Rsync is one of those core programs you will find in almost every distribution of Linux. If it isn’t in there on the install, it can certainly be installed from the distribution’s repositories. In all seriousness entire books could be written about how to use rsync in many different ways. I am going to show a very simple example of how to use this terrific tool. If you are not familiar with rsync visit the Wiki page for a bit of overall history and examples or go to the main website here.
To get started open a terminal window and type man rsync . This will open the manual pages for rsync and is recommended reading to fully utilize this tool. For a quick start enter rsync –help or rsync -h . This will give you the short list, if I may call it that, of the available options and switches. In this example I am only going to use a few of these options. There are plenty to use and customizing a job with rsync can produce many different combinations and outcomes. That is what makes it so versatile and robust.
This is one of my small scripts that I run manually after I deal with or pay my favorite Uncle, the IRS. We have had an on going relationship for many years and for some reason he wants more of my money all the time. Anyway here is the example and then we will break it down:
rsync -vruhi –del –log-file=/home/johnny/logs/sync_log /home/johnny/IRS/ johnny@bigserver:~/private/finance/IRS
It starts of course with the command and is followed by the switches or options. The options I am using are:
-v verbose – I like to see what is happening on a manually run command. This may or may interest you but at least in the testing or building phase is very useful.
-r recursive – Notice first how you do not have to add the – before this option. I have them grouped together. This option tells rsync to follow the directory structure.
-u update – Tells rsync to only copy files that are newer, changed or not already in the destination folder. Keeps it simple and tidy not copying files more than needed.
-h human readable output – I bet you thought I meant help but with other options the lower case h becomes a different switch. By itself -h displays help as I mentioned above. This is mostly usable for reading the output on screen and in logging.
–del deletes files – This option should be used carefully and done with the option for testing first (-n or –dry-run). There are several options in this category and all will delete files based on certain criteria. This option I have chosen deletes files in the destination that no longer exists in the source. Test first before including any of the deletion options since they cannot be undone.
-log-file a log – This is telling rsync to log the events and where to write the log.
/home/johnny/IRS – This is our source for rsync. This just happens to be a local folder but network locations work equally well.
johnny@bigserver – User account and server or computer for the destination. I should mention that at this point I am asked for a password to johnny’s user account on bigserver. There are plenty of ways to do this without this prompt but since I use it infrequently I have chosen to omit those types of options. See the man pages for more information on using passwords and keys.
~/private/finance/IRS – This is the destination folder. After the script or command is run, it will be a mirrored image of the original using the options I have given it.
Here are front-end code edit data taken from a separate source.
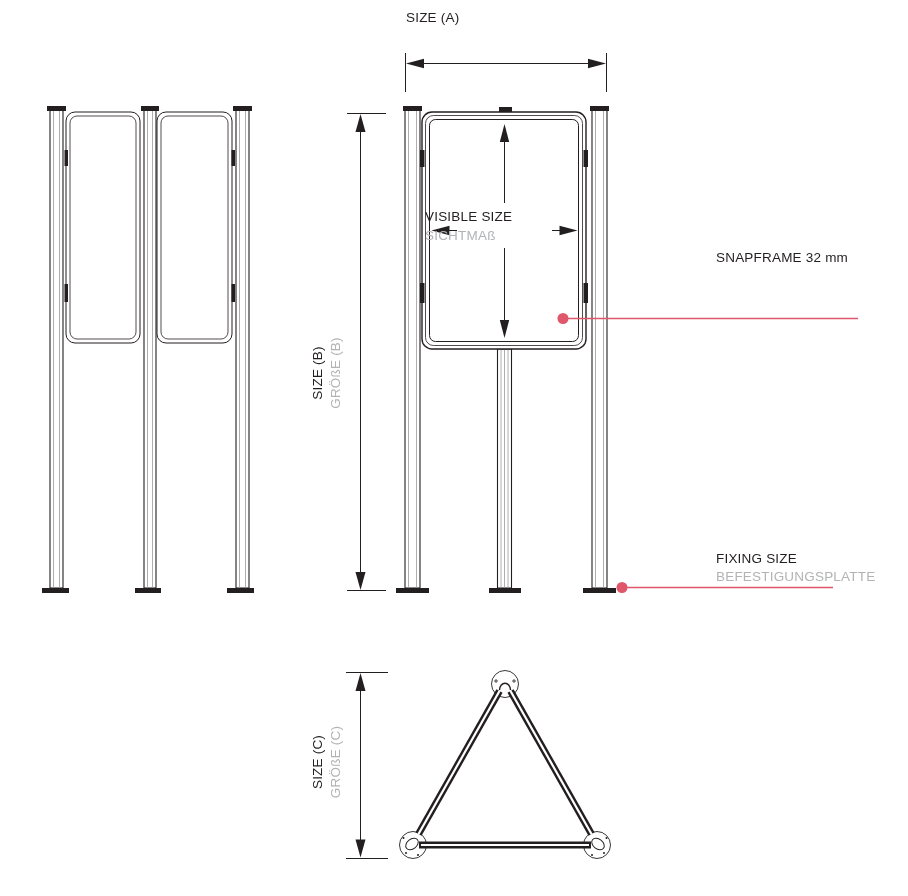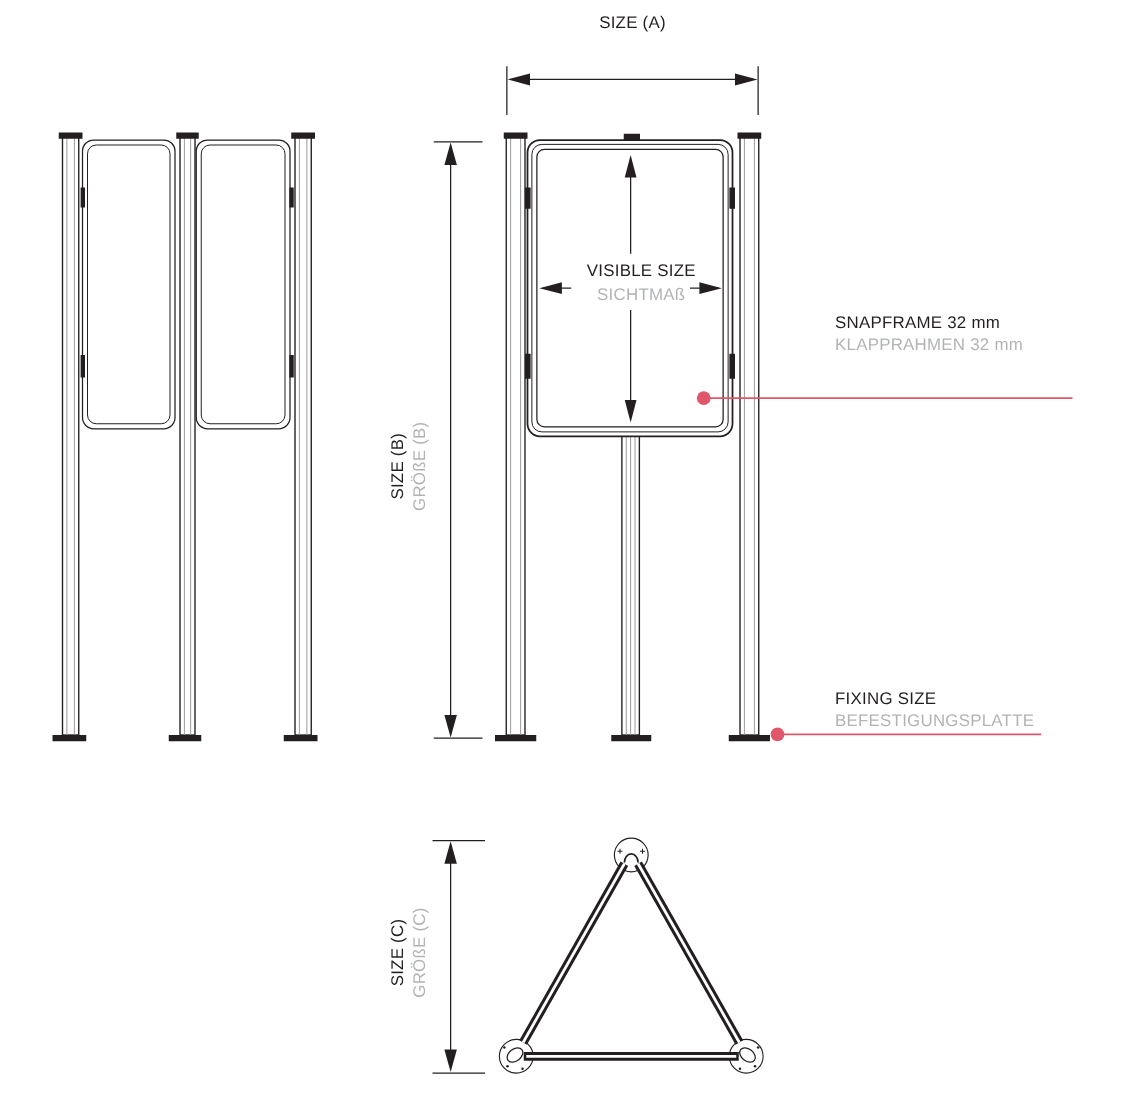"SIZE (A)" .center { text-align: center -> left }
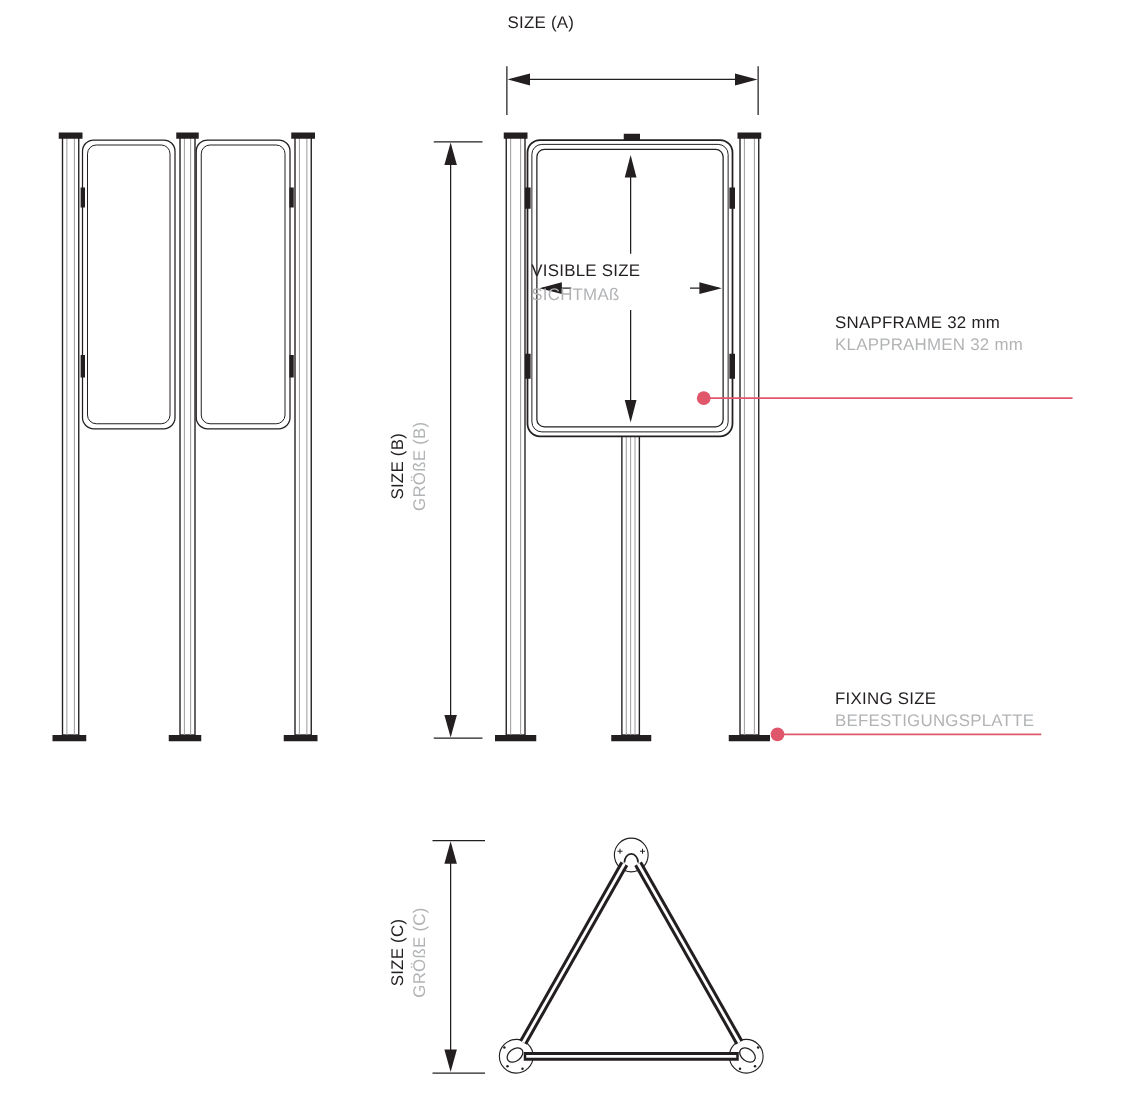"SNAPFRAME 32 mm" .note { margin-left: none -> 48px }
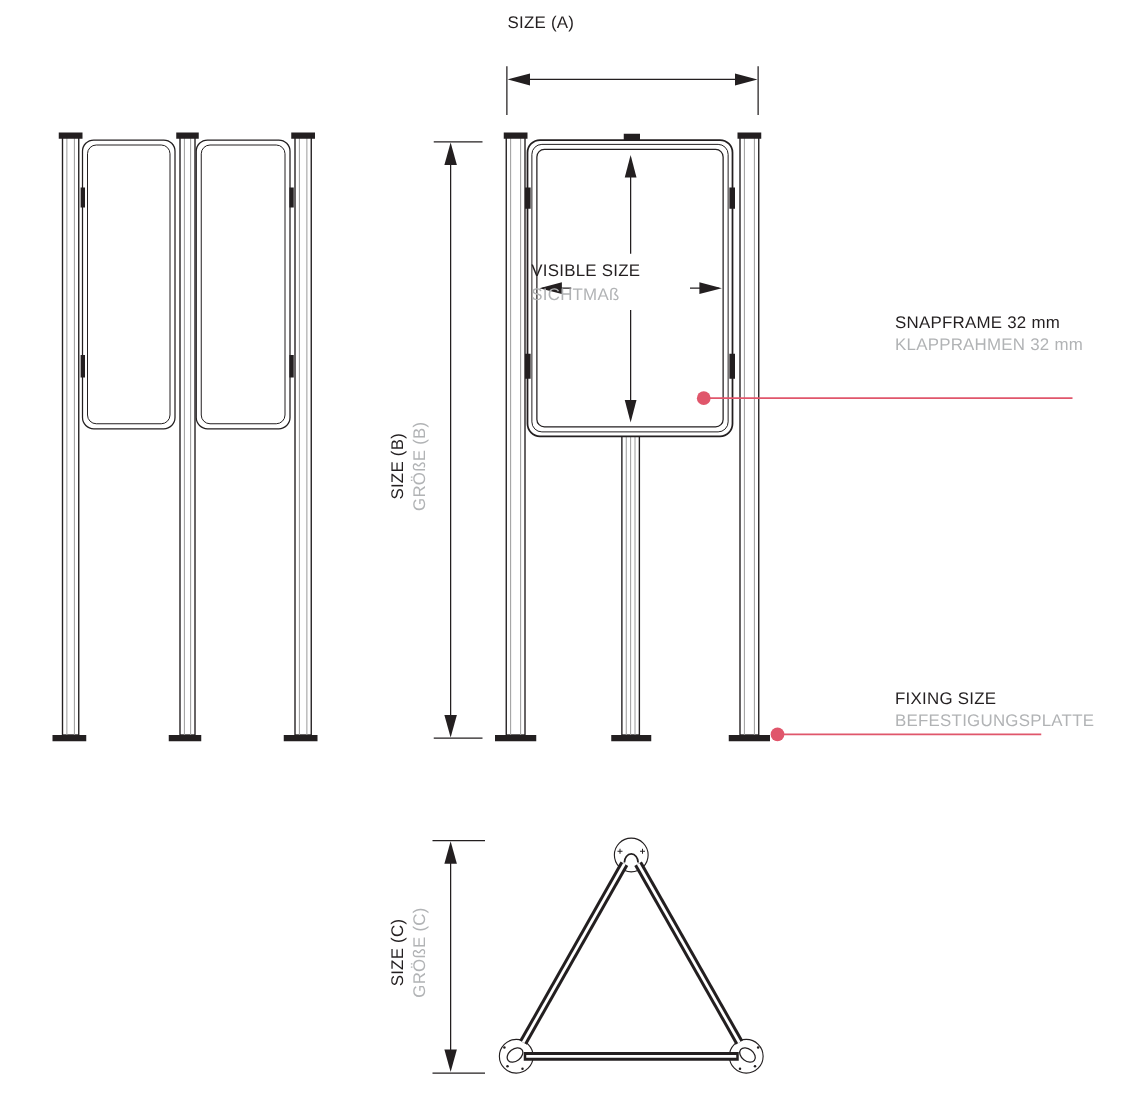"KLAPPRAHMEN 32 mm" div.de { html: <div>KLAPPRAHMEN 32 mm</div> -> none }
So now you can see a very simple example of using rsync to copy a folder and its contents to a remote computer while logging the event. Remember this is a very simple example of rsync usage. With A few simple modifications this could be all you need to backup your entire /home directory. And if added to a cron job you could have it run automatically. I would like to hear about your experiences with rsync and how you use this for backing up folders and files.